The United States, as the only Annex 1 country on Earth that did not ratify the Kyoto Protocol, has a significant responsibility toward all peoples of the world to ratify this document and commit itself to respecting and complying with emissions reduction targets on a scale appropriate to the total size of its economy.
We the peoples have the equal right to be protected from the adverse effects of climate change and reject the notion of adaptation to climate change as understood as a resignation to impacts provoked by the historical emissions of developed countries, which themselves must adapt their modes of life and consumption in the face of this global emergency. We see it as imperative to confront the adverse effects of climate change, and consider adaptation to be a process rather than an imposition, as well as a tool that can serve to help offset those effects, demonstrating that it is possible to achieve harmony with nature under a different model for living.
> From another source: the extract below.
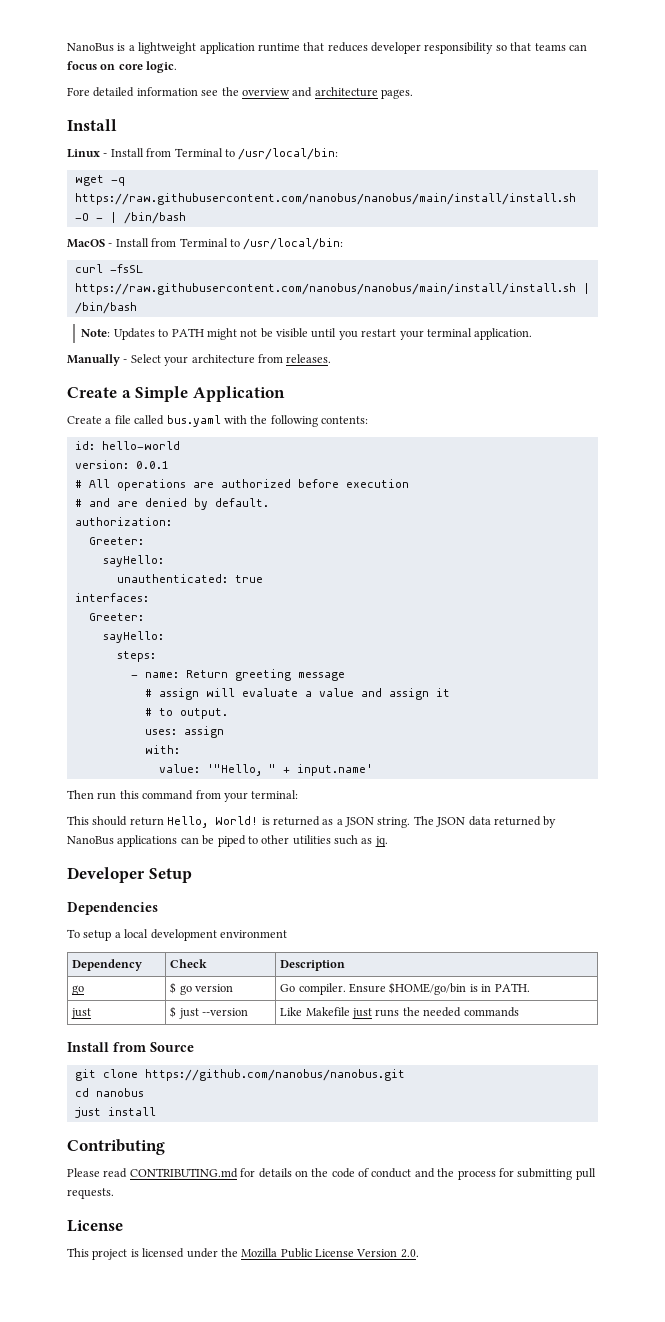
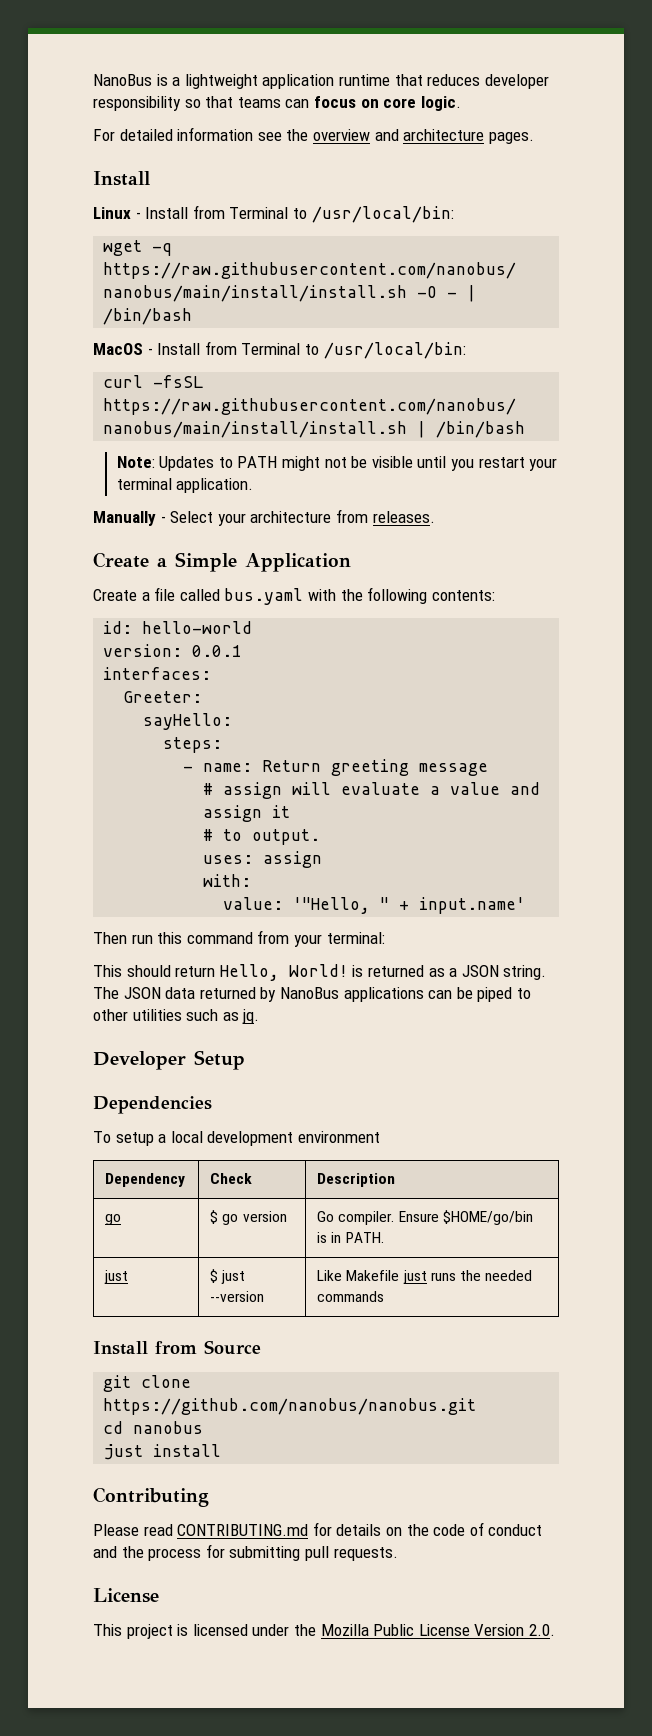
[67,87,90,96] Fore -> [93,129,115,141] For
[74,479,409,491] [74,498,269,510] [74,517,172,526] [88,537,144,545] [102,555,164,567] [116,574,263,583] // # All operations are authorized before execution // # and are denied by default. // authorization: // Greeter: // sayHello: // unauthenticated: true -> (243, 651) none

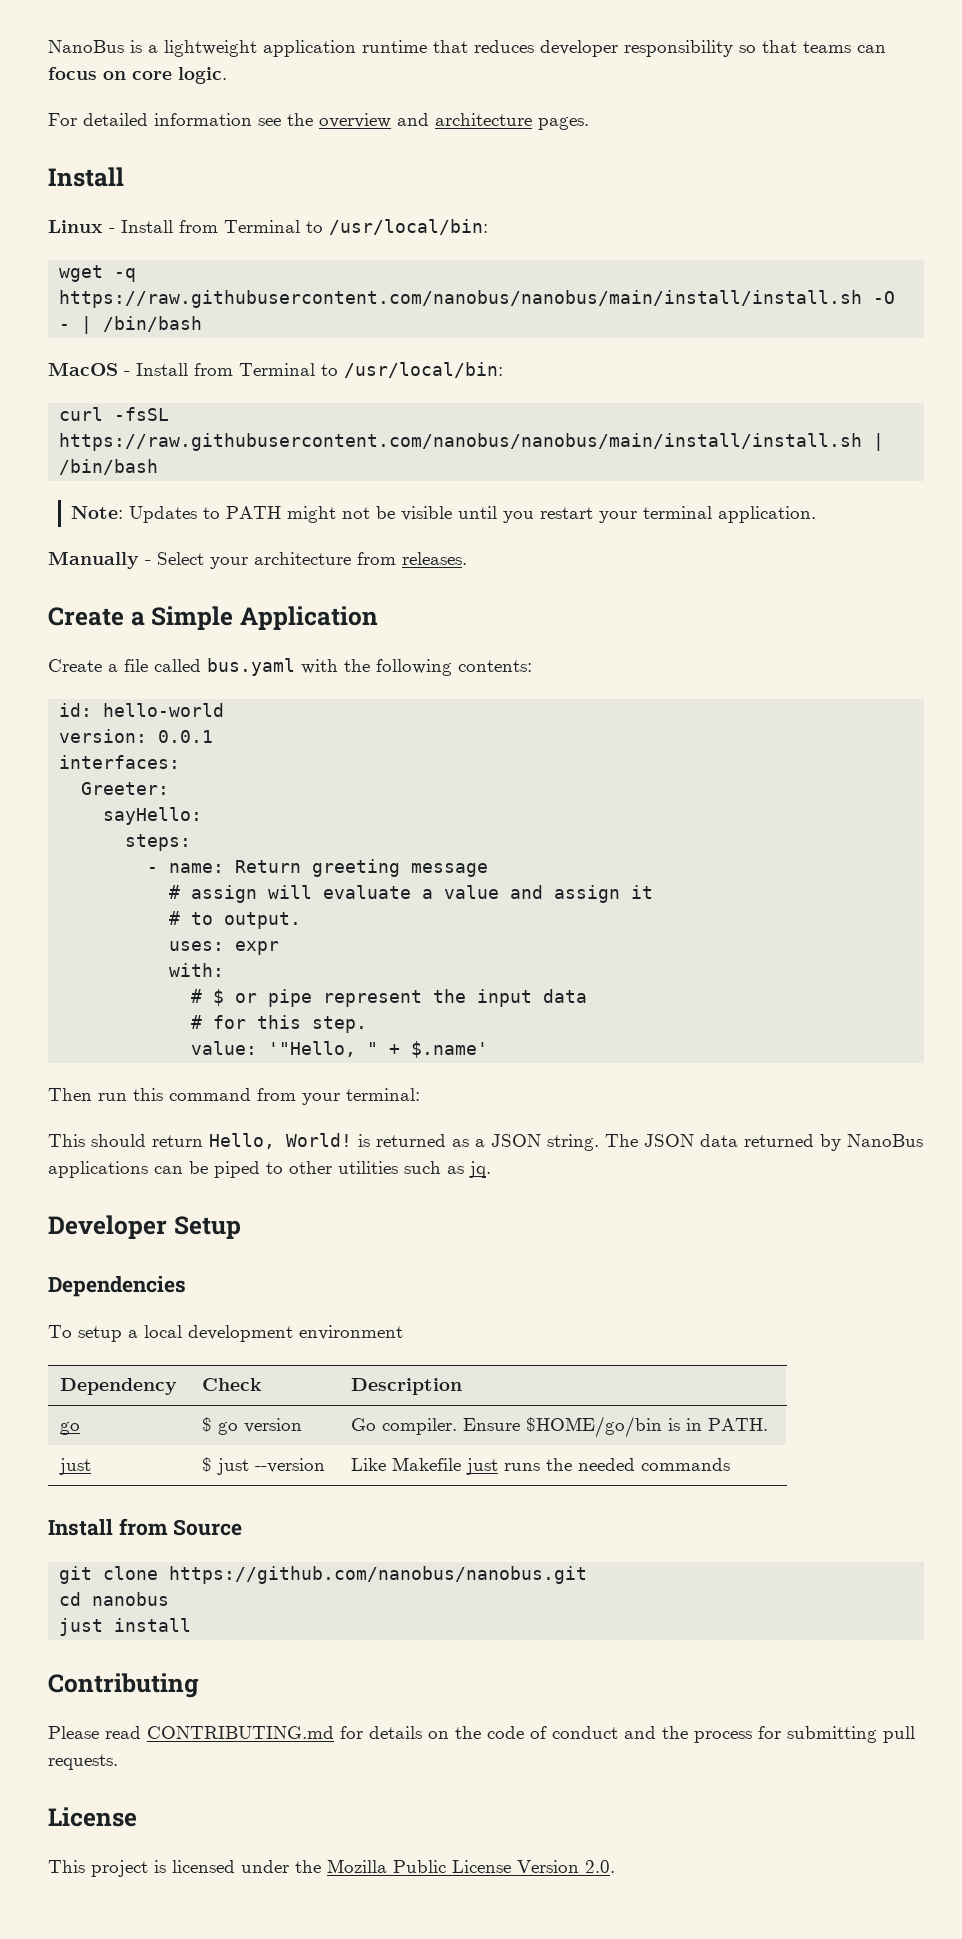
[263,851,323,868] assign -> [235,941,280,955] expr
(252, 880) none -> [191,989,588,1007] [191,1015,368,1033] // # $ or pipe represent the input data // # for this step.
[419,897,526,914] input.name' -> [411,1041,489,1058] $.name'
It is necessary to construct an Adaptation Fund exclusively for addressing climate change as part of a financial mechanism that is managed in a sovereign, transparent, and equitable manner for all States. This Fund should assess the impacts and costs of climate change in developing countries and needs deriving from these impacts, and monitor support on the part of developed countries. It should also include a mechanism for compensation for current and future damages, loss of opportunities due to extreme and gradual climactic events, and additional costs that could present themselves if our planet surpasses ecological thresholds, such as those impacts that present obstacles to “Living Well.”
The “Copenhagen Accord” imposed on developing countries by a few States, beyond simply offering insufficient resources, attempts as well to divide and create confrontation between peoples and to extort developing countries by placing conditions on access to adaptation and mitigation resources. We also assert as unacceptable the attempt in processes of international negotiation to classify developing countries for their vulnerability to climate change, generating disputes, inequalities and segregation among them.
The immense challenge humanity faces of stopping global warming and cooling the planet can only be achieved through a profound shift in agricultural practices toward the sustainable model of production used by indigenous and rural farming peoples, as well as other ancestral models and practices that contribute to solving the problem of agriculture and food sovereignty. This is understood as the right of peoples to control their own seeds, lands, water, and food production, thereby guaranteeing, through forms of production that are in harmony with Mother Earth and appropriate to local cultural contexts, access to sufficient, varied and nutritious foods in complementarity with Mother Earth and deepening the autonomous  (participatory, communal and shared) production of every nation and people.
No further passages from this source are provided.